**Instructions for the task**
Your answer should be exactly the lines from the one that contains "ship to: ul." through the final line of the entries below, and nothing else.

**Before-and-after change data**
====================

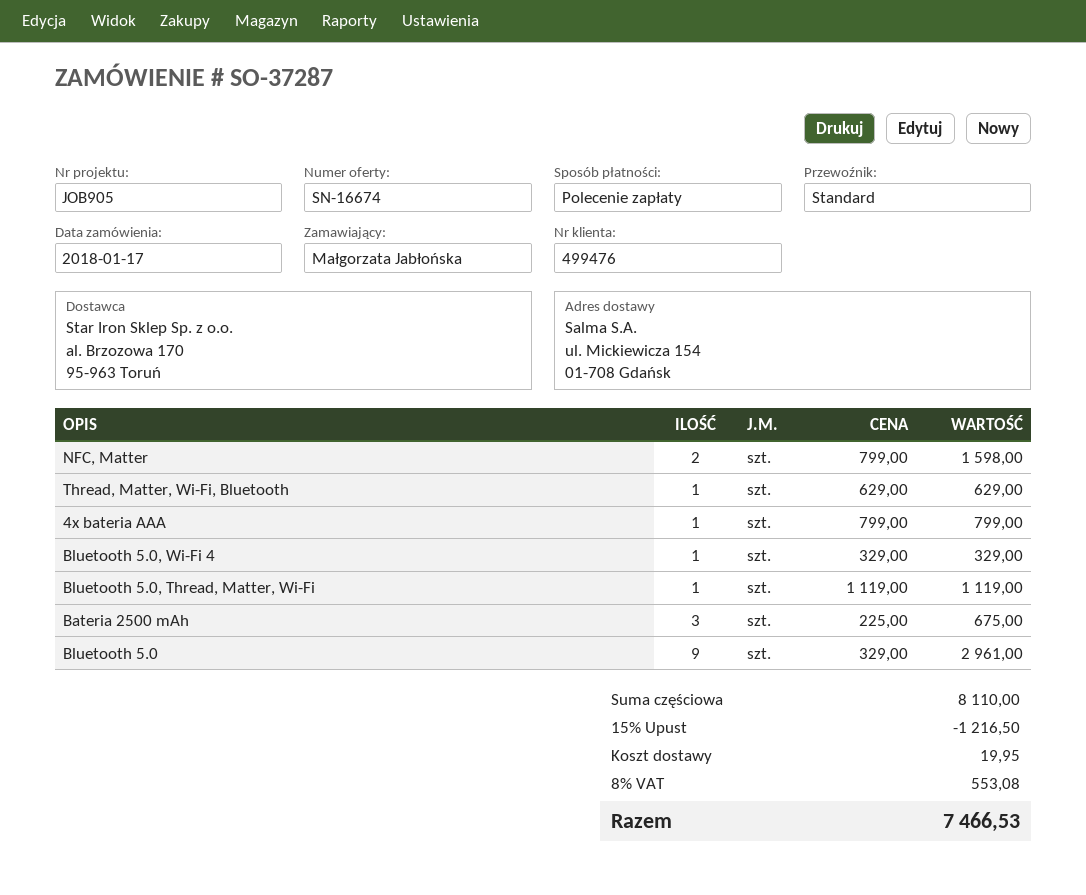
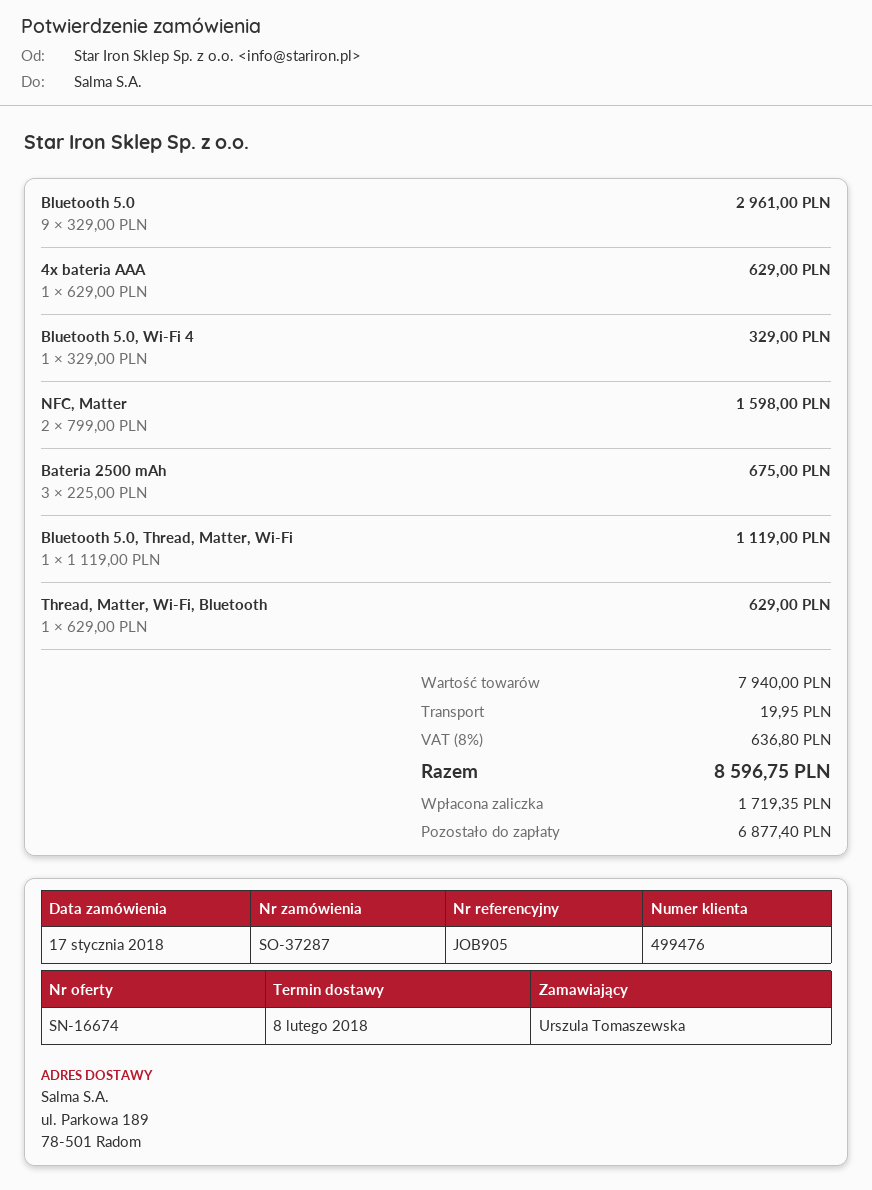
ordered by: Małgorzata Jabłońska -> Urszula Tomaszewska
ship to: ul. Mickiewicza 154, 01-708 Gdańsk -> ul. Parkowa 189, 78-501 Radom
4x bateria AAA: 1 x 799.00 = 799.00 -> 1 x 629.00 = 629.00
subtotal: 8110.00 -> 7940.00
discount: 15% = 1216.50 -> none
tax: 8% = 553.08 -> 8% = 636.80
total: 7466.53 -> 8596.75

====================

**Output of the task**
ship to: ul. Mickiewicza 154, 01-708 Gdańsk -> ul. Parkowa 189, 78-501 Radom
4x bateria AAA: 1 x 799.00 = 799.00 -> 1 x 629.00 = 629.00
subtotal: 8110.00 -> 7940.00
discount: 15% = 1216.50 -> none
tax: 8% = 553.08 -> 8% = 636.80
total: 7466.53 -> 8596.75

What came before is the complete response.